When it comes to performance enhancing drugs, you are not only talking about the future, but the past as well. Most media reports would lead you to believe that they have only become so popular within the last 20 years. The truth of the matter is that there are recorded cases of doping “as early as the 8th century BC, when the Ancient Greek Olympians ate sheep’s testicles; today we would recognize these as a source of testosterone.” Over 2500 years later, Hall of Fame pitcher James “Pud” Galvin who won 361 games from 1879 to 1892, admitted in an 1889 Washington Post report that he had taken testosterone that had been extracted from animal testicles. Some researchers even suggest that baseball’s original homerun king Babe Ruth, may have experimented with a similar elixir.
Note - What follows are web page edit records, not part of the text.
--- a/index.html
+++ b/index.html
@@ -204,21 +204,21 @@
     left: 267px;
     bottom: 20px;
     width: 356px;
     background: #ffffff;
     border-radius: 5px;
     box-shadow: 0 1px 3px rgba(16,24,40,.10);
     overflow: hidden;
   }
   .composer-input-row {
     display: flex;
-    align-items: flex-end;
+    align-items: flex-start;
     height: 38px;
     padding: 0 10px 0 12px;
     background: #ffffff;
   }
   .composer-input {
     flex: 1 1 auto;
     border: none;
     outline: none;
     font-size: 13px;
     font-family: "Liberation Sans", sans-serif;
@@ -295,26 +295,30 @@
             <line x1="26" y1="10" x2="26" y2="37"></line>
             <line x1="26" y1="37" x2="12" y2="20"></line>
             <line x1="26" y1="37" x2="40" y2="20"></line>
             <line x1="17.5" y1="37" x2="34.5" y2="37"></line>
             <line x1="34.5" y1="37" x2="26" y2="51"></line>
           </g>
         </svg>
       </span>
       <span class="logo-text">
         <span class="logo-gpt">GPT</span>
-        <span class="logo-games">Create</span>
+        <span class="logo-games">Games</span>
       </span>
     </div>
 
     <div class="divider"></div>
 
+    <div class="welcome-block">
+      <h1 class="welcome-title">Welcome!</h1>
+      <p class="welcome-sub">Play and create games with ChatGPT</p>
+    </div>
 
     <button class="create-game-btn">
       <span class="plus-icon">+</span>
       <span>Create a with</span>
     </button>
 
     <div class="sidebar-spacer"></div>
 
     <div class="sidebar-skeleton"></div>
These primitive attempts at boosting testosterone were the precursor to today’s anabolic steroids which are a synthetic form of testosterone. Although anabolic steroids may be the best known performance enhancer, other types of drugs have been in use for many decades. In his bestselling 1970 book Ball Four, former major league pitcher Jim Bouton admitted that he and many other major leaguers were taking amphetamine pills known as вЂ?greenies,’ which increase energy and endurance. In a 2005 interview with, Bouton reiterated these sentiments, “In the 1970s, half of the guys in the big leagues were taking greenies, and if we had steroids, we would have taken those, too.”
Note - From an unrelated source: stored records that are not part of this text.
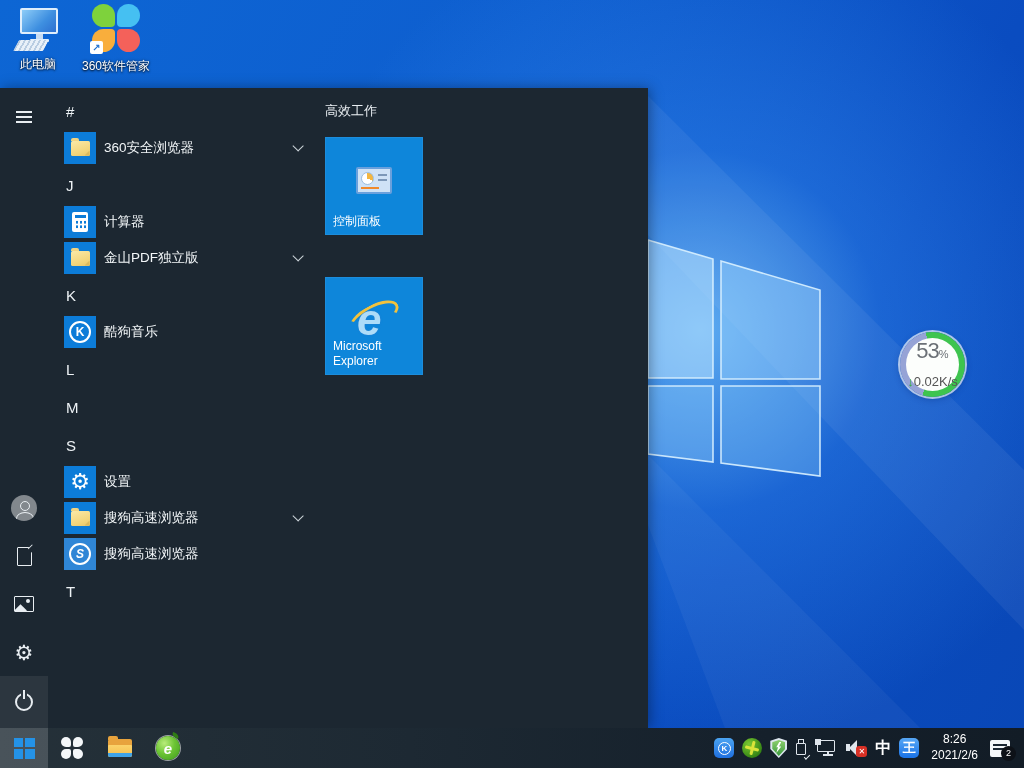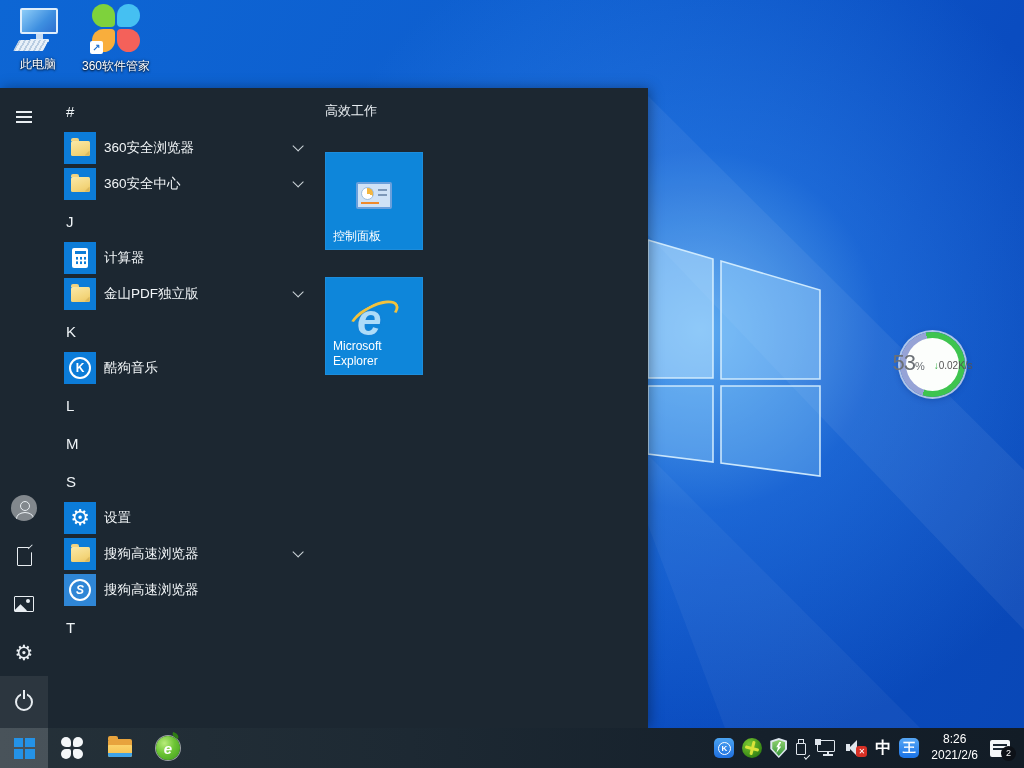--- a/index.html
+++ b/index.html
@@ -30,24 +30,24 @@
   .petal.g { background:#7ed23c; border-radius:50% 50% 4px 50%; }
   .petal.b { background:#45c0f2; border-radius:50% 50% 50% 4px; }
   .petal.o { background:#f9ae3c; border-radius:50% 4px 50% 50%; }
   .petal.r { background:#f4615a; border-radius:4px 50% 50% 50%; }
   .sc-arrow { position:absolute; left:0; bottom:0; width:13px; height:13px; background:#fff; border-radius:2px; display:flex; align-items:center; justify-content:center; color:#1b6fd0; font-size:10px; font-weight:bold; }
 
   
   .netball { position:absolute; left:900px; top:332px; width:65px; height:65px; border-radius:50%;
     background:conic-gradient(from 0deg, #3ec44f 0deg 198deg, #96a3d6 198deg 348deg, #3ec44f 348deg 360deg);
     box-shadow:0 0 0 2px rgba(255,255,255,.65), 0 2px 7px rgba(0,40,120,.45); cursor:pointer; }
-  .netball .inner { position:absolute; inset:6px; border-radius:50%; background:#fcfefc; display:flex; flex-direction:row; align-items:center; justify-content:center;gap:9px; }
+  .netball .inner { position:absolute; inset:6px; border-radius:50%; background:#fcfefc; display:flex; flex-direction:column; align-items:center; justify-content:center;gap:9px; }
   .net-line1 { color:#6b7076; font-size:22px; line-height:20px; letter-spacing:-1px; }
   .net-line1 .unit { font-size:11px; letter-spacing:0; }
-  .net-line2 { font-size:10px; color:#555; margin-top:1px; }
+  .net-line2 { font-size:13px; color:#555; margin-top:1px; }
   .net-line2 .arr { color:#2fae3e; font-weight:bold; }
 
   
   .start-menu { position:absolute; left:0; top:88px; width:648px; height:640px; background:#1c2731; box-shadow:2px 0 12px rgba(0,0,0,.35); }
   .rail { position:absolute; left:0; top:0; width:48px; height:100%; }
   .rail-btn { width:48px; height:48px; display:flex; align-items:center; justify-content:center; cursor:pointer; }
   .rail-top { position:absolute; top:5px; left:0; }
   .rail-bottom { position:absolute; bottom:0; left:0; display:flex; flex-direction:column; }
   .rail-btn.power { height:52px; background:#2c363f; }
   .hamb { width:16px; height:12px; display:flex; flex-direction:column; justify-content:space-between; }
@@ -90,21 +90,21 @@
   .g-store .sq.r { background:#f25022; left:4px; top:7px; }
   .g-store .sq.g { background:#7fba00; left:10px; top:7px; }
   .g-store .sq.b { background:#00a4ef; left:4px; top:13px; }
   .g-store .sq.y { background:#ffb900; left:10px; top:13px; }
   .g-gear-white { color:#fff; font-size:22px; line-height:1; }
 
   .tilepanel { position:absolute; left:325px; top:0; width:300px; }
   .group-title { position:absolute; left:0; top:14px; color:#e9eef2; font-size:13px; cursor:default; }
   .tile { position:absolute; left:0; width:98px; height:98px; background:#0e86da; cursor:pointer; box-shadow:inset 0 0 0 1px rgba(255,255,255,.06); }
   .tile .tlabel { position:absolute; left:8px; bottom:6px; right:6px; color:#fff; font-size:12px; line-height:1.25; }
-  .tile.t1 { top:64px; } .tile.t2 { top:189px; }
+  .tile.t1 { top:49px; } .tile.t2 { top:189px; }
   .g-cpanel { position:absolute; left:31px; top:30px; width:36px; height:27px; background:#cfe2f6; border:2px solid #6aa0dc; border-radius:2px; }
   .g-cpanel .pie { position:absolute; left:3px; top:3px; width:13px; height:13px; border-radius:50%; background:conic-gradient(#f4b63f 0 115deg, #ffffff 115deg 360deg); border:1px solid #9dbede; }
   .g-cpanel .ln { position:absolute; right:3px; width:9px; height:2px; background:#7d98b8; }
   .g-cpanel .ln.l1 { top:5px; } .g-cpanel .ln.l2 { top:10px; }
   .g-cpanel .slider { position:absolute; left:3px; bottom:3px; width:18px; height:2px; background:#f08a2c; }
   .g-ie { position:absolute; left:24px; top:16px; width:50px; height:50px; }
   .g-ie .e { position:absolute; left:8px; top:2px; font-size:44px; font-style:italic; font-weight:bold; color:#aedcf8; text-shadow:0 0 2px #2a7fd0; }
   .g-ie .ring { position:absolute; left:-2px; top:12px; width:54px; height:24px; border:3.5px solid #f2c23d; border-left-color:transparent; border-bottom-color:transparent; border-radius:50%; transform:rotate(-28deg); }
 
   
@@ -238,27 +238,20 @@
   <div class="applist">
     <div class="sec">#</div>
 
     <div class="row">
       <span class="tile32">
           <span class="g-folder"></span>
         </span>
       <span class="lbl">360安全浏览器</span>
       <span class="chev"></span>
     </div>
-    <div class="row">
-      <span class="tile32">
-          <span class="g-folder"></span>
-        </span>
-      <span class="lbl">360安全中心</span>
-      <span class="chev"></span>
-    </div>
 
     <div class="sec">J</div>
 
     <div class="row">
       <span class="tile32">
           <span class="g-calc"></span>
         </span>
       <span class="lbl">计算器</span>
     </div>
     <div class="row">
Unlike anabolic steroids and “greenies” not all performance enhancers are illegal. Popular supplements such as Androstenedione (Andro) and Dehydroepiandroterone (DHEA) are sold of the counter at health food stores and can increase circulation and levels of testosterone. Perhaps the most popular supplement used by athletes is Creatine which prolongs anaerobic metabolism. Why are these supplements acceptable to be sold and used not only legally, but without a doctor’s prescription, while others remain illegal, even under the supervision of a licensed medical professional?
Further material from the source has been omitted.